Exercices ligament du genou
exercices destinés à développer la force dans les articulations et les ligaments ne sont efficaces que lorsqu'elles sont effectuées régulièrement. Chacun des exercices indiqués ci-dessous doit être effectuée trois fois par semaine, avec au moins 24 heures de repos entre les deux. Pendant les exercices, les muscles et les ligaments sont décomposés. C'est pendant les périodes de repos qu'ils sont reconstruites et renforcées, de sorte que l'intégration des périodes de repos dans votre routine est cruciale.
Définit
Commencez chaque exercice avec 2 séries de 5 répétitions de chaque.
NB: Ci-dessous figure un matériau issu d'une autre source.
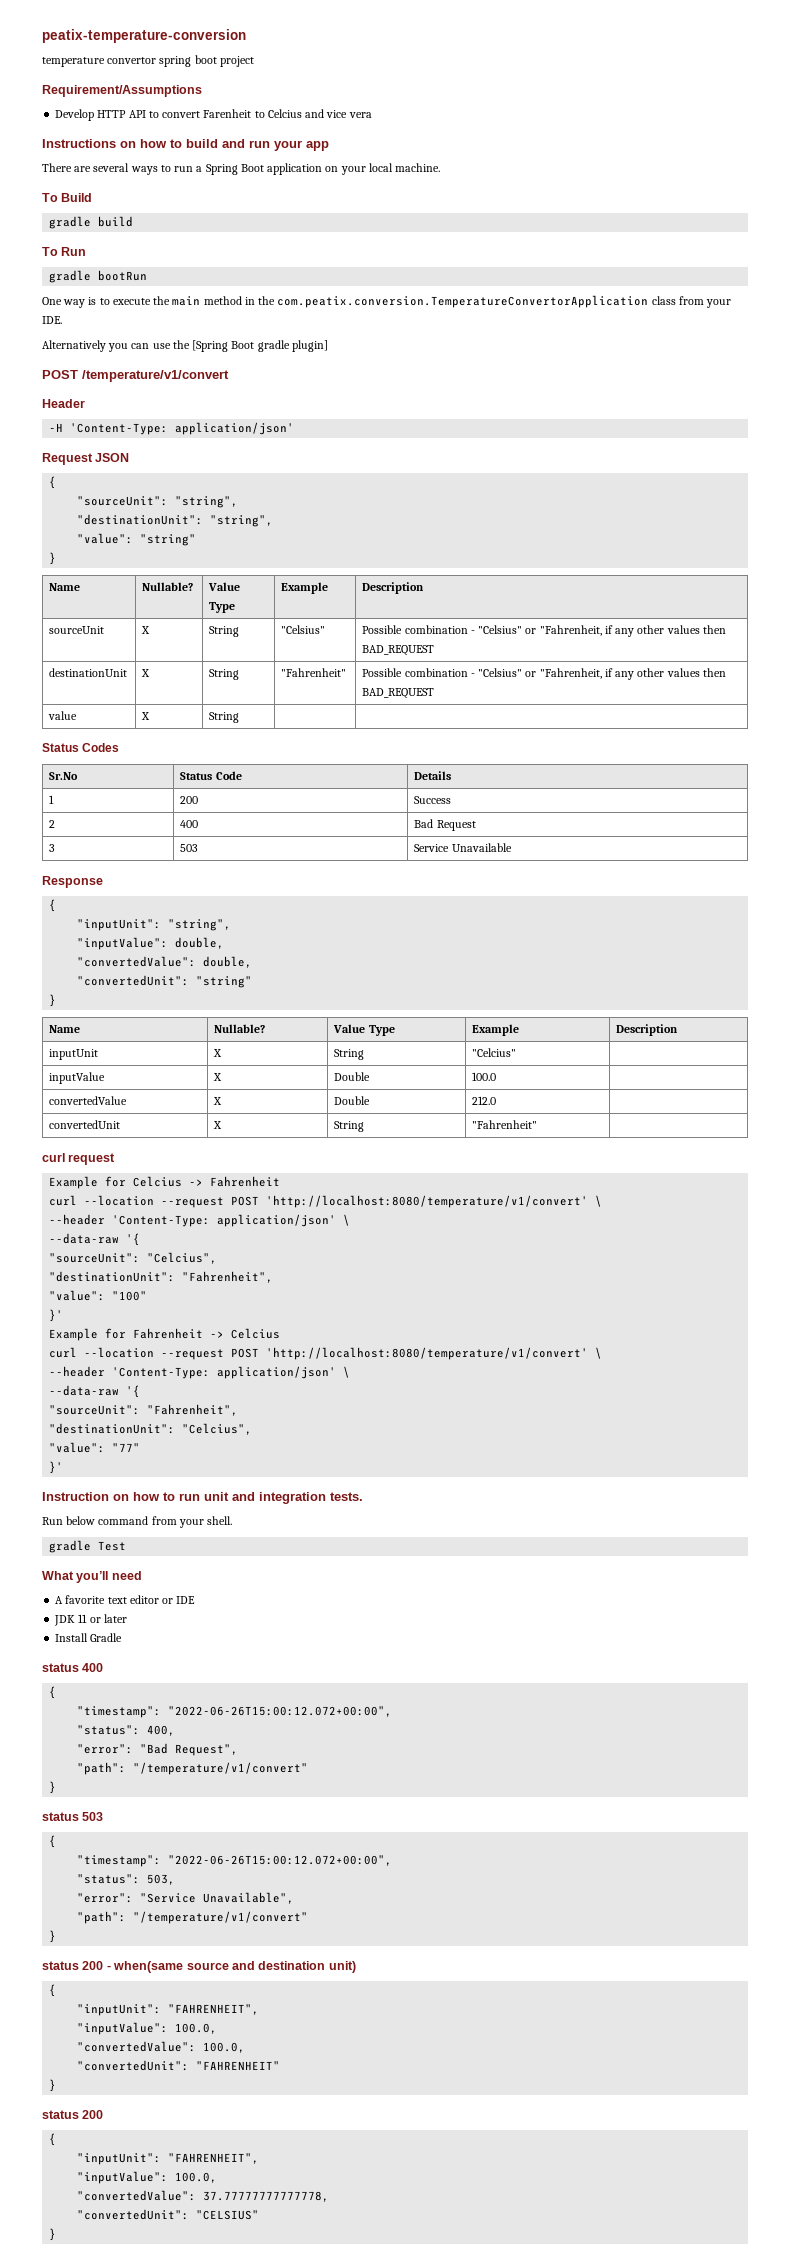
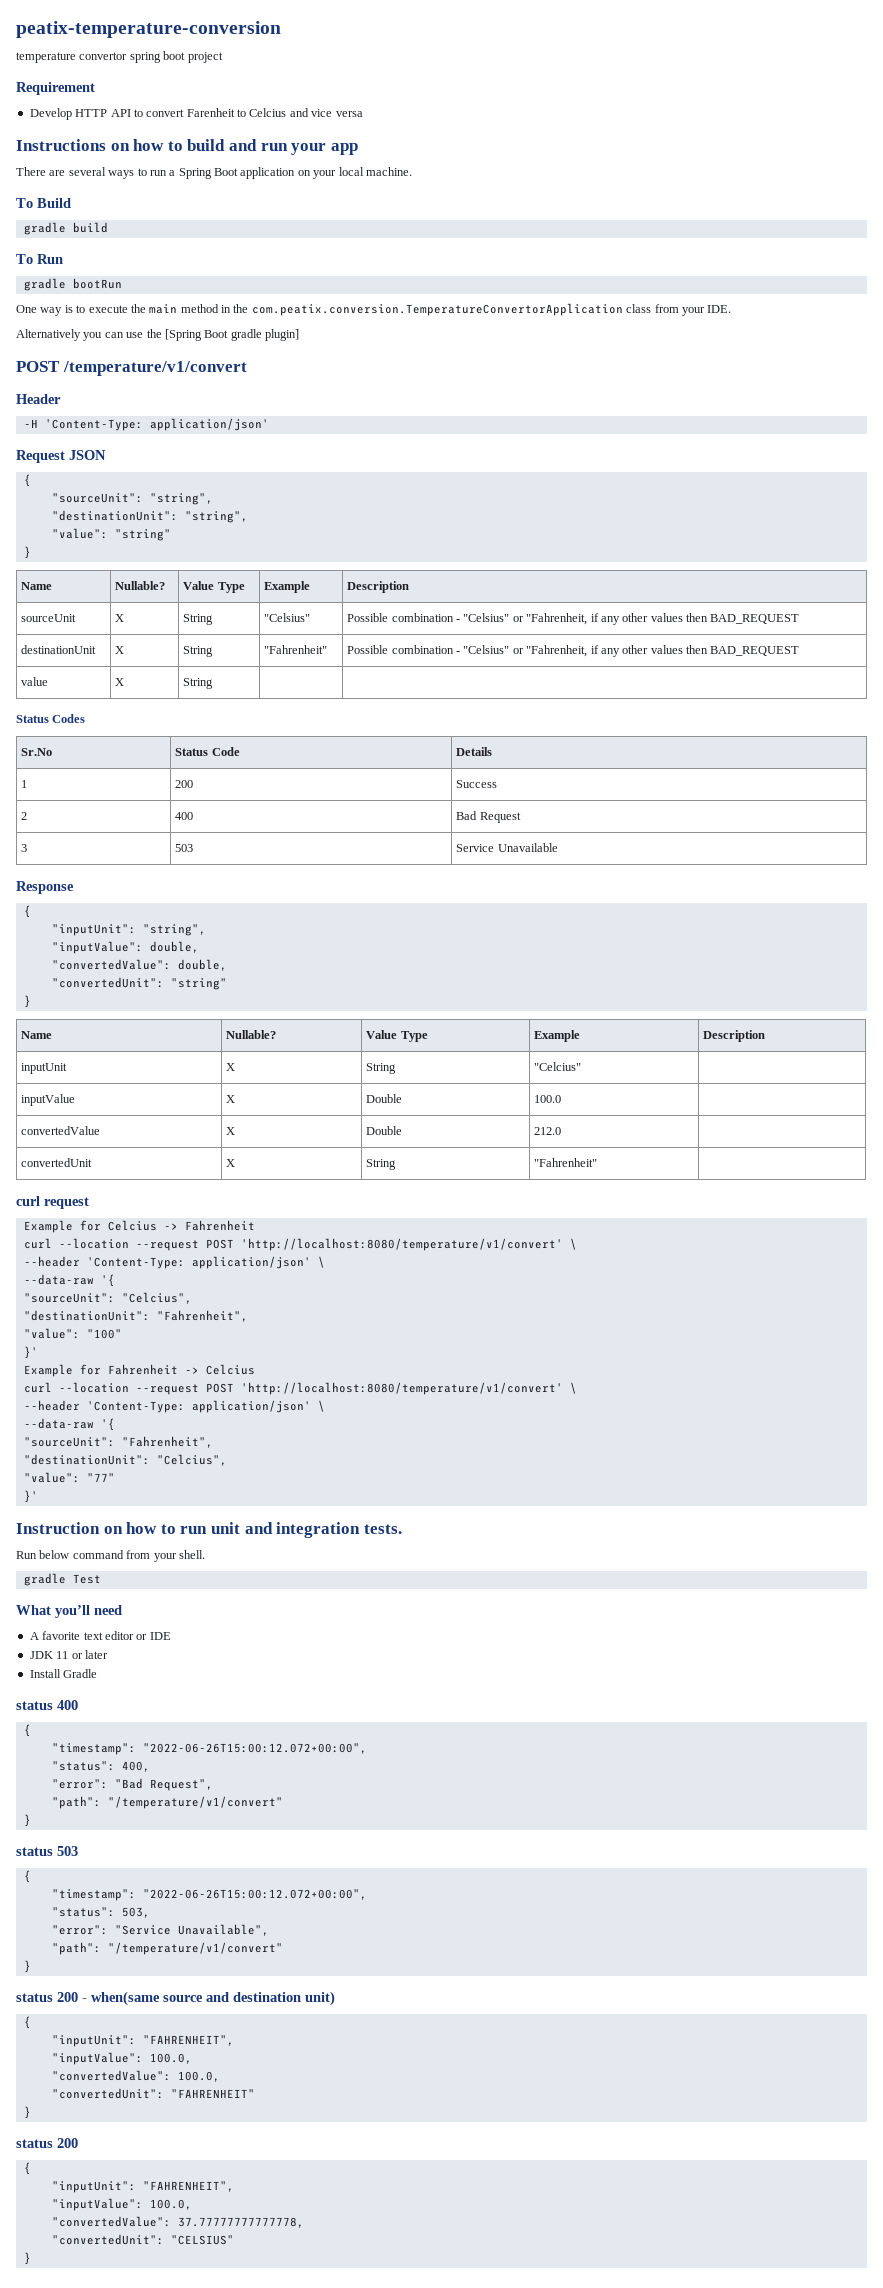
[42,85,202,97] Requirement/Assumptions -> [16,82,95,95] Requirement
[348,112,372,118] vera -> [335,111,363,117] versa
Une fois que vous êtes à l'aise d'effectuer ces ensembles, commencer à ajouter des répétitions jusqu'à ce que vous travaillez jusqu'à 3 séries de 10 répétitions de chaque. Pour rendre les exercices plus difficiles et plus efficace, ajouter de la résistance en portant des poids aux chevilles. Lorsque vous effectuez les exercices, les tenir pendant quelques secondes en haut de l'étirement, comme lorsque votre jambe est complètement déployée au cours d'une extension du genou, et fléchir le muscle avant de baisser lentement.
flexion du genou
Placez-vous derrière une chaise ou une table. Saisir le bord de la table pour plus de stabilité, si nécessaire, effectuer l'exercice avec vos mains à vos côtés pour vous aider à améliorer votre équilibre. Ascenseur d'un pied à partir du sol jusqu'à ce que la jambe inférieure est parallèle au sol et permet une forme de "L". Or, pour un tronçon plus difficile, toucher le Buttox avec le talon. Maintenez l'étirement pendant 6 à 15 secondes. Abaissez le pied sur le sol lentement, et répétez avec autre jambe.
Genou prolongation
Asseyez-vous dans une chaise, le dos droit contre le dossier de la chaise. Ne pas en reste. Levez une jambe à la fois jusqu'à ce qu'elle forme une ligne droite. Maintenez l'extension pendant au moins 5 secondes, jusqu'à 15 secondes. Comme vous tenez l'étirement, flexion du pied vers la tête. Ce n'est pas nécessaire pour les ligaments du genou, mais offrira encore plus d'élasticité dans le muscle du mollet. Placez le pied arrière sur le sol. Répétez avec l'autre jambe.
Squats
Pendant des années, les squats ont été pensés pour endommager les ligaments du genou, mais une étude réalisée par l'Institut des sports américains à Birmingham, en Alabama ont montré que il n'y avait pas de mal quand les exercices sont effectués correctement. L'étude a été imprimé dans le 1998 »médecine et des sciences du sport et de l'exercice" Avril revue dans un article intitulé «Biomécanique du genou au cours de la chaîne cinétique fermée et exercices en chaîne cinétique ouverte." Pour commencer, tenez un haltère pondérée de manière appropriée derrière la tête, sur les épaules, ou effectuer le squat sans poids supplémentaire et maintenez les bras tendus devant vous. Placez vos pieds afin qu'ils soient la largeur des épaules. Derrière légèrement vers l'avant au niveau des hanches et pliez les genoux jusqu'à ce que vous êtes en position accroupie avec les cuisses parallèles au sol. Il est essentiel de ne pas laisser vos genoux à se déporter vers l'intérieur car c'est ce qui provoque le stress sur les genoux. Pousser avec vos talons, revenir à la position debout.